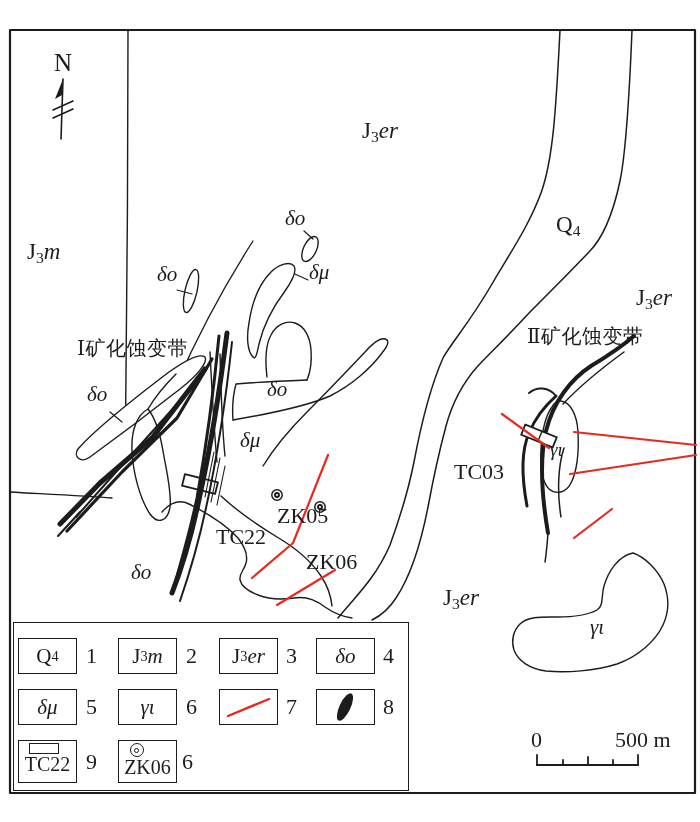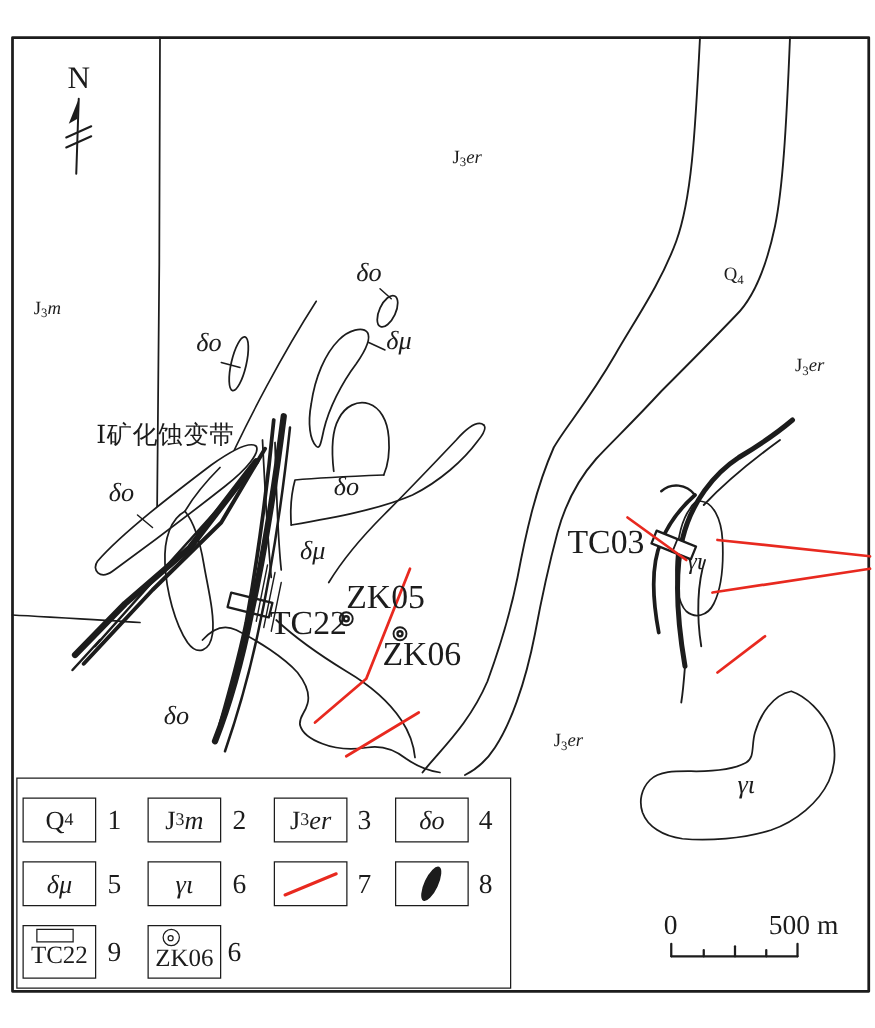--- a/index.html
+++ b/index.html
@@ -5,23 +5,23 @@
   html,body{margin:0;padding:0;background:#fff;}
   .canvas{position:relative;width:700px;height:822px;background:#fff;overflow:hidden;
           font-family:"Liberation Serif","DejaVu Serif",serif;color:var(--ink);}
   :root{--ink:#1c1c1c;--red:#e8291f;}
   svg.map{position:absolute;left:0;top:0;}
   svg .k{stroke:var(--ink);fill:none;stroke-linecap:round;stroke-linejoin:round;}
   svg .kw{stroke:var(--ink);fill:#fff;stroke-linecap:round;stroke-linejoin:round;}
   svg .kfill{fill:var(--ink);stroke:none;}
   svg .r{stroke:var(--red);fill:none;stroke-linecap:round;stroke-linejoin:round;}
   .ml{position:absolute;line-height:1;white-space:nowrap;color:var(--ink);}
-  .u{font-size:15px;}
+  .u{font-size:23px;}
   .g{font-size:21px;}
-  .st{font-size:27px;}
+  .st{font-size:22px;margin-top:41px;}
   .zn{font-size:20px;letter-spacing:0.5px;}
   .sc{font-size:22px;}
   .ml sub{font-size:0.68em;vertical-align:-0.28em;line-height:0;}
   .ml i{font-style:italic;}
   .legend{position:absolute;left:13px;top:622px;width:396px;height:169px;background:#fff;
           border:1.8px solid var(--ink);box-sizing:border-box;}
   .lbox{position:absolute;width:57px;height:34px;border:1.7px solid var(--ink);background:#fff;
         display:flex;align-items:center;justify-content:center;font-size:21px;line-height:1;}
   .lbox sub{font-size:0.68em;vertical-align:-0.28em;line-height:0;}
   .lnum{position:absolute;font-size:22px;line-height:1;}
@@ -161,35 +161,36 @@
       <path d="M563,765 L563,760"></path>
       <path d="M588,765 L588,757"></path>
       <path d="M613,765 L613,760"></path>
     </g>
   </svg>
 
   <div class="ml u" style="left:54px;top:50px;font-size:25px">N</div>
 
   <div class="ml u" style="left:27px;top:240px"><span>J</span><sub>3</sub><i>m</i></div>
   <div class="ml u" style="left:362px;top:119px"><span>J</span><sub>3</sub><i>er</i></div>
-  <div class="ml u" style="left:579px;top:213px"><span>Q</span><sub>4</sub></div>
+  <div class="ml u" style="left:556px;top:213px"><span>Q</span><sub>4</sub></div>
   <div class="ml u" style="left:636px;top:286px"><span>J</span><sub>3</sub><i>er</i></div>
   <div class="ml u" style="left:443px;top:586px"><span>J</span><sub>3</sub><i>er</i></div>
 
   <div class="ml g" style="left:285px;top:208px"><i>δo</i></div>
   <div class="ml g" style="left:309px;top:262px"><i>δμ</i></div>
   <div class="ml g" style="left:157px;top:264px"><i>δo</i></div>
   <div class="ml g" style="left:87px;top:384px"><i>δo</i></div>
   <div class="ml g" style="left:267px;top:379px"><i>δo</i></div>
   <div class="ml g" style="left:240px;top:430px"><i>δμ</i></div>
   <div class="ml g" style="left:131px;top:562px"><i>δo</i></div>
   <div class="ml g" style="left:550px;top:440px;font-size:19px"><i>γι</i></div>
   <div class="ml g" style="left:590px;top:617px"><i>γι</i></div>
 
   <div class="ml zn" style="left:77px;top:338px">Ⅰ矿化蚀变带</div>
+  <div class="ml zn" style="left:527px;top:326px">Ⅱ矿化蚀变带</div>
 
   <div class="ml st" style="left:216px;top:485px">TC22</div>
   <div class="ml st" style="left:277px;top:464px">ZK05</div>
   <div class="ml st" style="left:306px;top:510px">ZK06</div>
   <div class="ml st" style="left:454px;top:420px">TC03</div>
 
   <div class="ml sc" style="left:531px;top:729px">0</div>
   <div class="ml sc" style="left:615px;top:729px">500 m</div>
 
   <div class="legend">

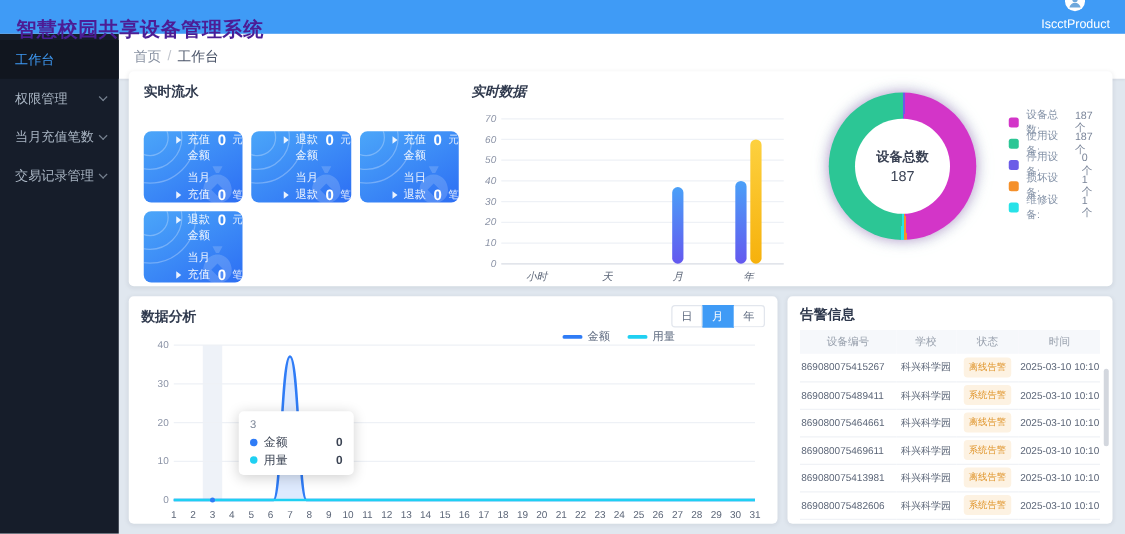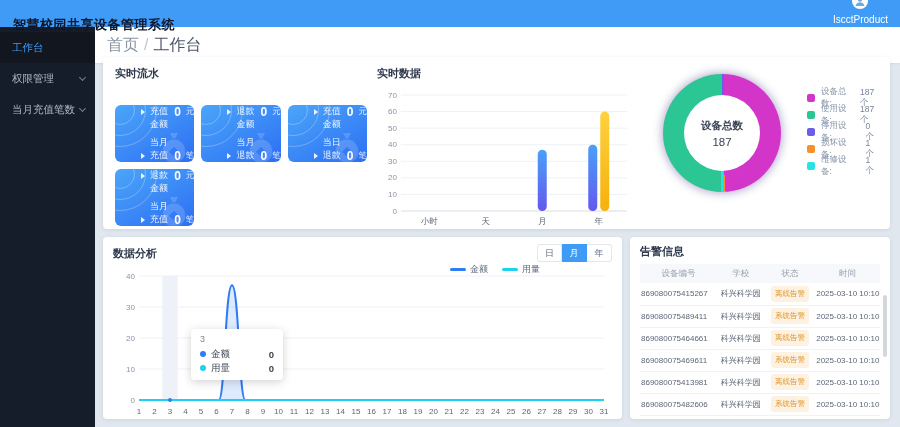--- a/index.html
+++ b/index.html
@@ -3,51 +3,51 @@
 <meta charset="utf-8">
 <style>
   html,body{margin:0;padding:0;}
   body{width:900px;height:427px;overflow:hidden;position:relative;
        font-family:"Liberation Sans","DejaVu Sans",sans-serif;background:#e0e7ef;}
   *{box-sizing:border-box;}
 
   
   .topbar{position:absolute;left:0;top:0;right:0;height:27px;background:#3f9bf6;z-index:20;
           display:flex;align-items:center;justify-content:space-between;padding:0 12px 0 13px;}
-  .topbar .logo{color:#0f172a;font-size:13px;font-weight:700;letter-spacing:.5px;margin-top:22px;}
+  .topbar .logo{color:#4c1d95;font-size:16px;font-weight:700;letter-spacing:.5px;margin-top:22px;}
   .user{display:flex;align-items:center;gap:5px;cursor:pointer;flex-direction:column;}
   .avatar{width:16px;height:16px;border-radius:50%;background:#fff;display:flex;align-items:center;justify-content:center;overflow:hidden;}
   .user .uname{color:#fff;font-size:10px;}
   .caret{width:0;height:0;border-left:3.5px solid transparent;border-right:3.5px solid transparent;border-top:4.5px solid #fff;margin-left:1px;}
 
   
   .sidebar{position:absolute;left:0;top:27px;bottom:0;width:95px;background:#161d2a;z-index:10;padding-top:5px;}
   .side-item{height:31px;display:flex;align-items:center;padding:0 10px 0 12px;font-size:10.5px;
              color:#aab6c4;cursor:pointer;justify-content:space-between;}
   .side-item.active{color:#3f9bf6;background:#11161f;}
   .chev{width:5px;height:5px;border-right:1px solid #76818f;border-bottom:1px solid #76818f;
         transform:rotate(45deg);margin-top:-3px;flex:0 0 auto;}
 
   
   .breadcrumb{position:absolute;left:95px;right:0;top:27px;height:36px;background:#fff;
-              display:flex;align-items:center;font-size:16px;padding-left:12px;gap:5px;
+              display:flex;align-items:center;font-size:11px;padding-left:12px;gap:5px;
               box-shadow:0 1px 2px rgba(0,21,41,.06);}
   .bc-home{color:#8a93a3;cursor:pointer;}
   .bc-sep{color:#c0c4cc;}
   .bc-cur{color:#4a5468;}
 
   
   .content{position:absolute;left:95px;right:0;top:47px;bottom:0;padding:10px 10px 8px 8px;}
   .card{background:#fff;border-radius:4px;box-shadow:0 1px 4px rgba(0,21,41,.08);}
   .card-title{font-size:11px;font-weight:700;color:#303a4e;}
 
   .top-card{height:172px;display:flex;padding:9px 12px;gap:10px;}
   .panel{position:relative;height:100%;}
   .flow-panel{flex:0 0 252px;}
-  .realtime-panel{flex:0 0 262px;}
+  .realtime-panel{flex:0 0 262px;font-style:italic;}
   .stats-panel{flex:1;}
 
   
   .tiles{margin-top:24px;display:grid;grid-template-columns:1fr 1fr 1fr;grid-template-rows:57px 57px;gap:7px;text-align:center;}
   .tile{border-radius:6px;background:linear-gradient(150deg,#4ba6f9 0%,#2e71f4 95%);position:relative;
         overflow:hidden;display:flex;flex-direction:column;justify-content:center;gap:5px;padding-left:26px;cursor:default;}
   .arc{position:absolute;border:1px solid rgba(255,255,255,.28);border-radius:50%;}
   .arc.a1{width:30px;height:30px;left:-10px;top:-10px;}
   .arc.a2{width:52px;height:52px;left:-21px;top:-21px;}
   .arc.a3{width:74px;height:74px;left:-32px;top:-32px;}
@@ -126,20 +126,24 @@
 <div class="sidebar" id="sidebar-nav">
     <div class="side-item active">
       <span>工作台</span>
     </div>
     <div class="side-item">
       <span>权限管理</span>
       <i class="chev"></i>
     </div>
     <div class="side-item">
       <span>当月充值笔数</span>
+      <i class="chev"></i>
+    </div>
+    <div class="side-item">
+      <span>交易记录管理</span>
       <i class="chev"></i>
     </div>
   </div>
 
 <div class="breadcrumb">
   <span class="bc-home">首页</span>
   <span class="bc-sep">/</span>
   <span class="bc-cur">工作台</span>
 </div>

········

Check each line above for the string "vertical", then copy the ones that have it.

EXERCISE SOLUTION:
   .ml sub{font-size:0.68em;vertical-align:-0.28em;line-height:0;}
   .lbox sub{font-size:0.68em;vertical-align:-0.28em;line-height:0;}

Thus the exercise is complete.